At any rate, I did some quick listening to come up to speed, so to speak, in my understanding of progressive metal, so I could appreciate some of what the Cuban teenagers were talking about and what they were listening to when they went to the underground clubs. And in my quick study, I came across Dream Theater’s larger than life concept album, Live Scenes from New York, that incorporated some of their earlier work in creating this storyline that competes with a Russian novel for its complicated plot. It’s all about a man who meets his self in a past life through hypnotherapy, and he discovers her part in a murder. The hypnotist was the murderer in his past life, and winds up repeating the act by murdering the patient. A fascinating rock opera, to be sure. Equally fascinating to me is discovering just how many young people in our country were following this story as they simultaneously followed the real story and watched the real live scenes from New York.

For a connection to the Free Ride theme, the second disc from the Live Scenes from New York project gives us the 10 minute plus Finally Free, a conversation between the hypnotist, the patient (Nicholas), and the past life character (Victoria). Both these latter characters have verses in which they sing:

This feeling inside me
Finally found my life, I’m finally free
No longer torn in two

Now, you don’t have to be an adherent to the belief system of reincarnation to connect with the characters here.

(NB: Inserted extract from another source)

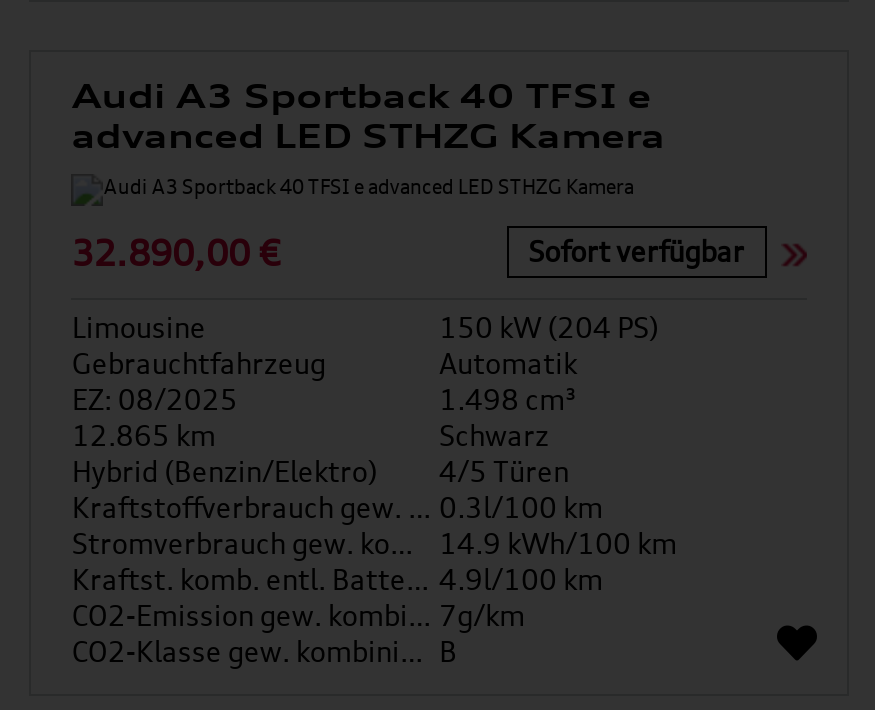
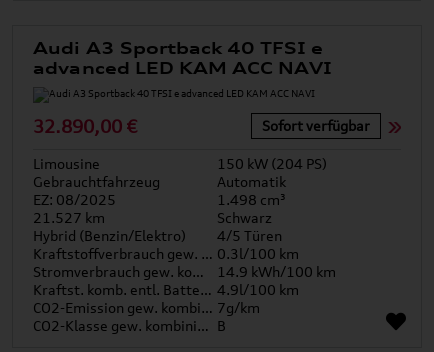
[72,116,665,156] advanced LED STHZG Kamera -> [33,58,332,78] advanced LED KAM ACC NAVI
[72,418,216,452] 12.865 km -> [33,209,105,226] 21.527 km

I was just at a church workshop where a friend was sharing something that most people could resonate with, a feeling of being torn into on the inside, somehow disconnected from an elusive, more authentic self. The events of September 11, 2001 and the ensuing decade has contributed to a growing sense of disconnect for many people, as we have become more and more consumed by terror and divided from one another. It is uncanny to me how Dream Theater was able to touch on our angst before these events ever unfolded. The ending to Finally Free is more than uncanny, as they sample some snippets of news reports: News in London, France, Russia and Italy have deleted their lead story. . . And as you can imagine, as the skies have grown darker here over Washington, the mood has grown darker as well and people here are beginning to resign themselves to the possibility that they are witnessing yet another tragedy. . . Reaction from everywhere, from Washington and certainly from around the world. . . Crazy stuff. It all leaves me scratching my head a bit, wondering what this music that had such a following in the fall of 2001 is all about. Perhaps Dream Theater is speaking to a dream that we can one day be free of our divided, disconnected, torn apart lives. Instrumentally, the shredders certainly are trying to prove that we can be free of any restraints or limits when it comes to technique and technical skill. It’s not the kind of music that I gravitate toward, but at least now I can have a more intelligent conversation with my young Cuban friends.